"Szkoła z TVP". Nauczyciele piszą do MEN i premiera. "To przeczy wszelkim standardom nowoczesnej edukacji"
"Szkoła z TVP" huczy od wpadek. Nauczyciele mają dość - wystosowali list do ministra edukacji narodowej i premiera. Domagają się natychmiastowego zaprzestania emisji tego programu. Poza błędami merytorycznymi wytykają: "To kreowanie ośmieszającego wizerunku szkoły. I próba stworzenia wrażenia, że nauczyciele nie są wartością w edukacji".
03.04.2020 13:22
- Cieszymy się, że Telewizja Polska tak aktywnie włączyła się w pomoc nauczycielom i uczniom w kształceniu na odległość. Wartościowe, merytoryczne materiały prezentowane na antenach TVP mogą być istotnym narzędziem w codziennej pracy nauczycieli i wsparciem dla uczniów w samodzielnej nauce w domu – powiedział minister edukacji narodowej Dariusz Piontkowski.

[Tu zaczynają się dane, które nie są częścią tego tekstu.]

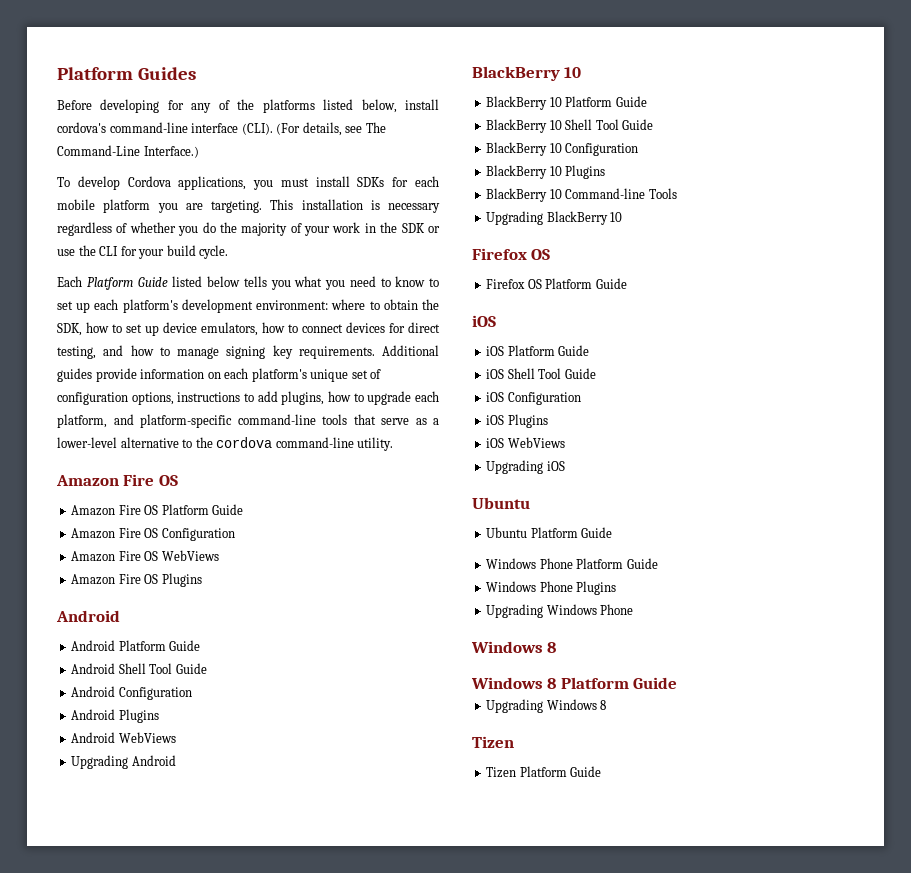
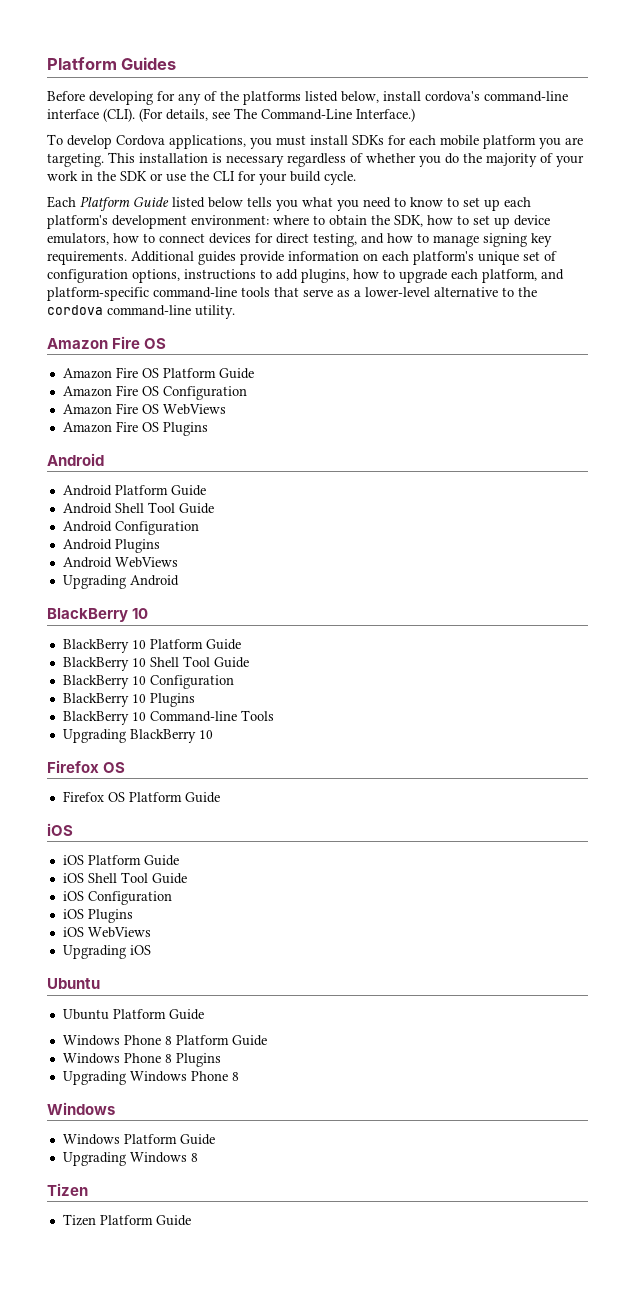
[576,558,658,569] [486,581,573,592] Platform Guide // Windows Phone -> [164,1035,267,1046] [62,1053,172,1064] 8 Platform Guide // Windows Phone 8
[471,641,543,653] // Windows -> (228, 1076) none
[547,678,557,689] 8 -> [62,1134,120,1145] // Windows

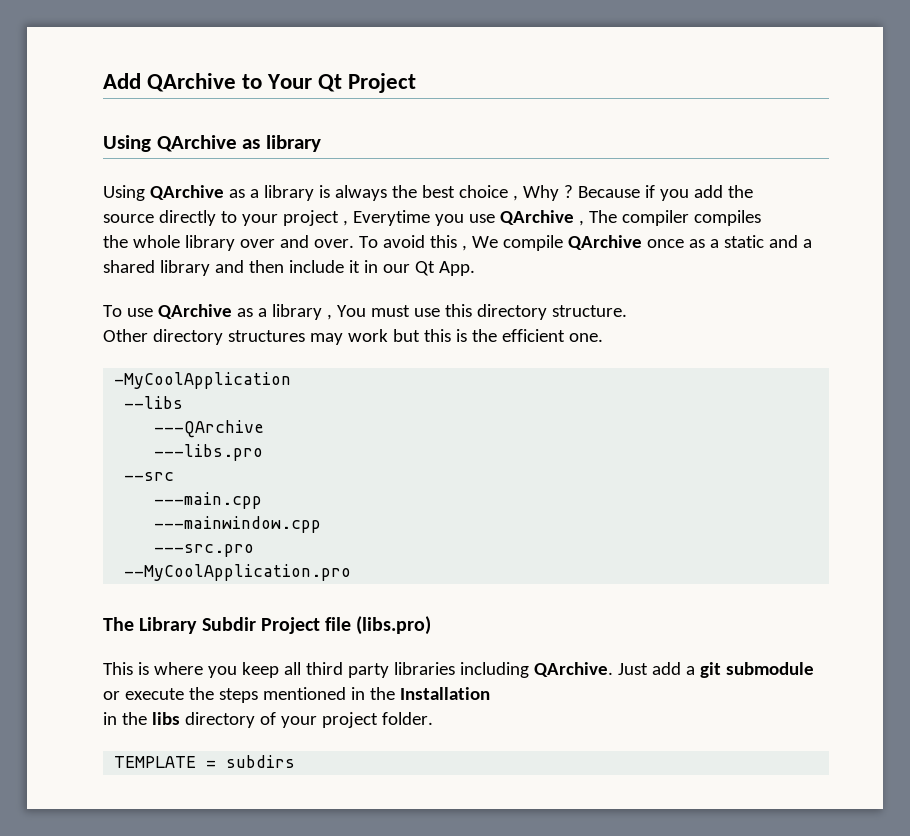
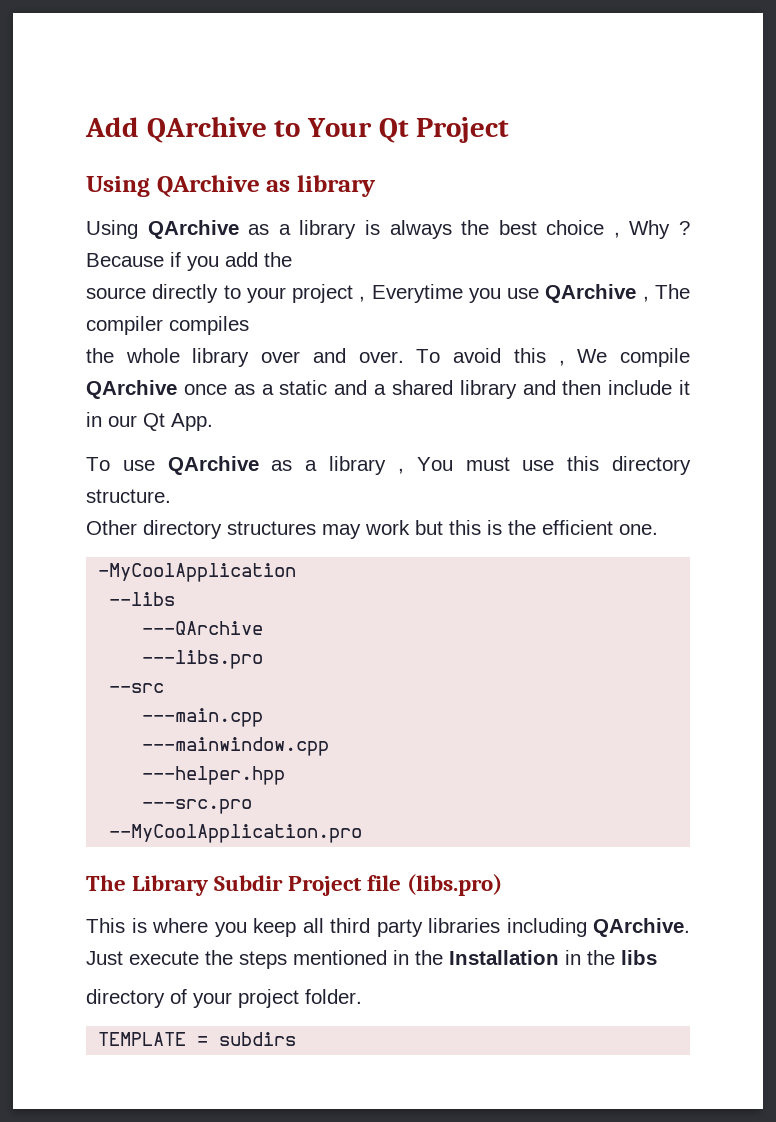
(322, 524) none -> [142,766,286,785] // ---helper.hpp
[651,662,814,678] [103,691,120,700] add a git submodule or -> (123, 958) none
(490, 693) // -> (559, 957) none
(180, 718) none -> (657, 957) //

Mowa o "Szkole z TVP". To specjalny program nauczania zdalnego dla uczniów szkoły podstawowej, emitowany codziennie na antenach TVP Rozrywka, TVP Sport, TVP Historia, TVP3 oraz VOD TVP. Program, który krytykowali już szeroko internauci, a także sami nauczyciele.
Nauczyciele z inicjatywy "Protest z wykrzyknikiem" wystosowali list do szefa MEN i premiera. Wzywają do natychmiastowego zaprzestania emisji przygotowanych w obecnym kształcie programów w ramach pasma "Szkoła z TVP". "Materiały emitowane w Telewizji Polskiej, rekomendowane przez MEN do realizacji nauczania na odległość, nie spełniają kryteriów poprawności merytorycznej i nie gwarantują wysokiej jakości kształcenia" - czytamy w dokumencie. Nauczyciele podkreślają, że to właśnie MEN i premier odpowiadają za podawanie uczniom wątpliwych merytorycznie treści i kreowanie fatalnego wizerunku polskiej szkoły.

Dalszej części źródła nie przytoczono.